En dépit des invocations et des traitements, le phylloxéra progressait sur tout le front du vignoble aveyronnais. Dans les contrées qui jusque-là avaient été épargnées, certains vignobles se trouvaient sérieusement menacés, sinon fortement atteints. Les arrondissements de Rodez et d’Espalion conservaient une bonne contenance mais les alarmes y étaient vives à cause des nombreuses taches phylloxérées apparues en plusieurs points de ces vignobles. « Il faut, affirmait le comice, profiter de ce temps que le phylloxéra cause dans notre vignoble des désastres moins rapides qu’il ne l’a fait ailleurs pour faire tous les essais nécessaires, pour remplacer les plantations qui disparaissent par des plantations résistantes et pour éviter ainsi la période de ruine et de désastres qu’ont eu à subir les vignobles plus rapidement détruits que le nôtre. »

Dans les trois arrondissements de Millau, Saint-Affrique et Villefranche, le phylloxéra exerçait de terribles ravages. En 1886, plus de 6000 ha avaient été détruits pour seulement 359 ha de vignes reconstituées par des cépages américains. L’Aveyron, qui s’était cru un moment à l’abri, rejoignait la liste des départements les plus touchés.

Le papillon maudit, qui avait déjà détruit 854 ha de vignes en 1892, envahit l’arrondissement de Rodez (dont le vignoble de Marcillac) dans la dernière décennie du siècle. La quasi-totalité des vignes, soit 4500 ha, fut anéantie alors qu’un mouvement régressif touchait les autres arrondissements. Seuls quelques pieds, situés dans des sols humides, résistèrent au papillon. Mais à l’inverse des autres vignobles aveyronnais, encouragés par les résultats déjà obtenus et la fin de la crise dans le Bassin houiller, les riches propriétaires du Vallon n’hésitèrent pas devant les frais de reconstitution qu’imposaient ces nouvelles plantations. Cette reconstruction signifiait d’autre part l’introduction de nouveaux modes de culture bénéfiques à la vigne. Le provignage disparut en laissant derrière lui plusieurs siècles de pratique : la vigne greffée provignée ne se reproduisait plus à l’identique.
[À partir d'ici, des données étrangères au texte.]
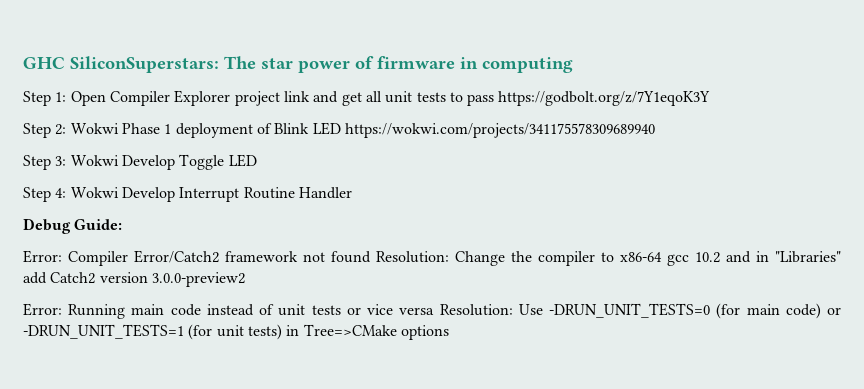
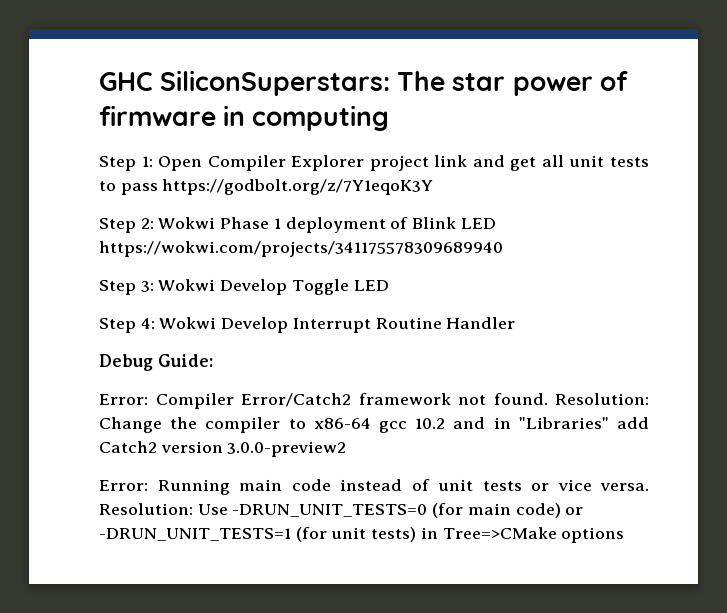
[331,251,371,263] found -> [493,393,548,405] found.
[399,307,435,315] versa -> [600,483,649,491] versa.

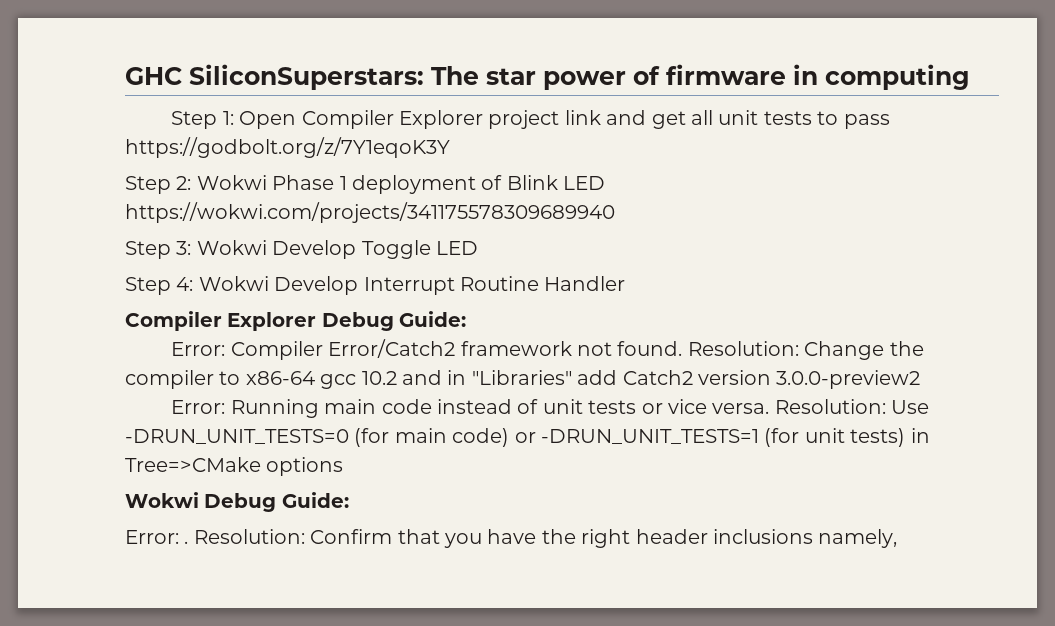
(516, 323) none -> [125,311,317,331] Compiler Explorer
(625, 535) none -> [125,492,349,512] [125,529,898,548] // Wokwi Debug Guide: // Error: . Resolution: Confirm that you have the right header inclusions namely,

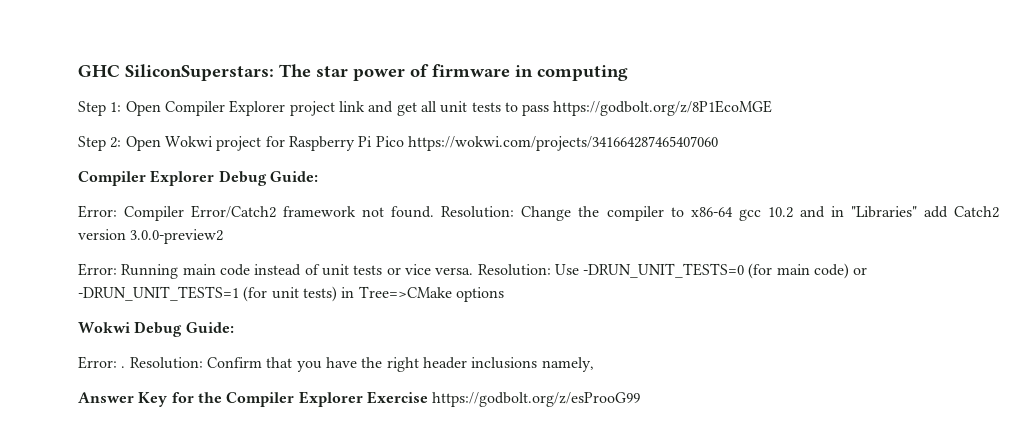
[125,137,450,158] https://godbolt.org/z/7Y1eqoK3Y -> [553,100,773,116] https://godbolt.org/z/8P1EcoMGE
[196,175,606,194] [125,202,615,223] [125,240,478,259] [125,276,626,295] Wokwi Phase 1 deployment of Blink LED https://wokwi.com/projects/341175578309689940 // Step 3: Wokwi Develop Toggle LED // Step 4: Wokwi Develop Interrupt Routine Handler -> [125,136,718,151] Open Wokwi project for Raspberry Pi Pico https://wokwi.com/projects/341664287465407060
(898, 538) none -> [78,391,641,407] // Answer Key for the Compiler Explorer Exercise https://godbolt.org/z/esProoG99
Le vignoble prenait désormais un aspect presque contemporain, avec des ceps espacés, des vignes alignées. Un vigneron d’avant le phylloxéra n’y aurait pas reconnu son vignoble qui, de 19 000 ha, étaient tombé à moins de 10 000 ha. Encore n’était-ce pas la fin de la décadence si l’on considère la superficie actuelle, estimée à 750 ha.